>>>

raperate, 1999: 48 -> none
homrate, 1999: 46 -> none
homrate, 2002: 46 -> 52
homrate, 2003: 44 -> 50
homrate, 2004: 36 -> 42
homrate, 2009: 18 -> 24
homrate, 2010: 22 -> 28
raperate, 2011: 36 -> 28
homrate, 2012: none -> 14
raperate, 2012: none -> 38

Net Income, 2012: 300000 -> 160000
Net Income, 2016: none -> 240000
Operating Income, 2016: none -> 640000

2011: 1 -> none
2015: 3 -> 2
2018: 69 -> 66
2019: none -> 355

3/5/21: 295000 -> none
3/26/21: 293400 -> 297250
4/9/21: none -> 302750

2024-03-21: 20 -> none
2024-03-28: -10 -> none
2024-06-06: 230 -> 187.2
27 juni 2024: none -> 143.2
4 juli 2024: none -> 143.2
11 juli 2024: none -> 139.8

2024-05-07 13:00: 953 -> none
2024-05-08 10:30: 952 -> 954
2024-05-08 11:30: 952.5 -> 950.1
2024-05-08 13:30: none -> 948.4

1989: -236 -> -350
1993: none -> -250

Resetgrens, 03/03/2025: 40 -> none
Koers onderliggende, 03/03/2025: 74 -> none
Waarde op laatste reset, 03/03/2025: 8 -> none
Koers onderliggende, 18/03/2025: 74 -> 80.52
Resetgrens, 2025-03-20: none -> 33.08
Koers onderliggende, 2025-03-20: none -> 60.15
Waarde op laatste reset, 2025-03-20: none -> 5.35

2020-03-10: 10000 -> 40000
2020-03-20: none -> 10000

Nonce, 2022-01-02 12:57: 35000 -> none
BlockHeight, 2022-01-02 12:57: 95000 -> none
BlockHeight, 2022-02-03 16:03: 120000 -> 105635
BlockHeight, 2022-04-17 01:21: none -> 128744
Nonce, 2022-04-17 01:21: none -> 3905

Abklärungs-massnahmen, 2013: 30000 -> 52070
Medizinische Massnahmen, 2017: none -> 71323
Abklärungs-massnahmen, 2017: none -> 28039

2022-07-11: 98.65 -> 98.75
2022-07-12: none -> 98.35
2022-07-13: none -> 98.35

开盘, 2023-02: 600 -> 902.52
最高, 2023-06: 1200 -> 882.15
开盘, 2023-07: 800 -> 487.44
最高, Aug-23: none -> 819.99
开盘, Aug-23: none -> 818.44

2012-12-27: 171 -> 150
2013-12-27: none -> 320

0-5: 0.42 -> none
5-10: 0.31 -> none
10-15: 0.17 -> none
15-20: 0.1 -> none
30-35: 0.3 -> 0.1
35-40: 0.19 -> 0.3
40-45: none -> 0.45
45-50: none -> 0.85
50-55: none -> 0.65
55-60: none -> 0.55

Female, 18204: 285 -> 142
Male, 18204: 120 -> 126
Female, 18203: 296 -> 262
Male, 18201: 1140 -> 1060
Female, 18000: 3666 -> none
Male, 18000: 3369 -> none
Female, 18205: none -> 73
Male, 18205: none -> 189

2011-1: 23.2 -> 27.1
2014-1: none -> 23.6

<<<

WHAT YOU ARE ASKED TO DO: Everything above from the line containing "2024-03-28: -10 -> none" down to the line containing "0-5: 0.42 -> none" should be copied exactly, both end lines included, and nothing else.

EXERCISE SOLUTION:
2024-03-28: -10 -> none
2024-06-06: 230 -> 187.2
27 juni 2024: none -> 143.2
4 juli 2024: none -> 143.2
11 juli 2024: none -> 139.8

2024-05-07 13:00: 953 -> none
2024-05-08 10:30: 952 -> 954
2024-05-08 11:30: 952.5 -> 950.1
2024-05-08 13:30: none -> 948.4

1989: -236 -> -350
1993: none -> -250

Resetgrens, 03/03/2025: 40 -> none
Koers onderliggende, 03/03/2025: 74 -> none
Waarde op laatste reset, 03/03/2025: 8 -> none
Koers onderliggende, 18/03/2025: 74 -> 80.52
Resetgrens, 2025-03-20: none -> 33.08
Koers onderliggende, 2025-03-20: none -> 60.15
Waarde op laatste reset, 2025-03-20: none -> 5.35

2020-03-10: 10000 -> 40000
2020-03-20: none -> 10000

Nonce, 2022-01-02 12:57: 35000 -> none
BlockHeight, 2022-01-02 12:57: 95000 -> none
BlockHeight, 2022-02-03 16:03: 120000 -> 105635
BlockHeight, 2022-04-17 01:21: none -> 128744
Nonce, 2022-04-17 01:21: none -> 3905

Abklärungs-massnahmen, 2013: 30000 -> 52070
Medizinische Massnahmen, 2017: none -> 71323
Abklärungs-massnahmen, 2017: none -> 28039

2022-07-11: 98.65 -> 98.75
2022-07-12: none -> 98.35
2022-07-13: none -> 98.35

开盘, 2023-02: 600 -> 902.52
最高, 2023-06: 1200 -> 882.15
开盘, 2023-07: 800 -> 487.44
最高, Aug-23: none -> 819.99
开盘, Aug-23: none -> 818.44

2012-12-27: 171 -> 150
2013-12-27: none -> 320

0-5: 0.42 -> none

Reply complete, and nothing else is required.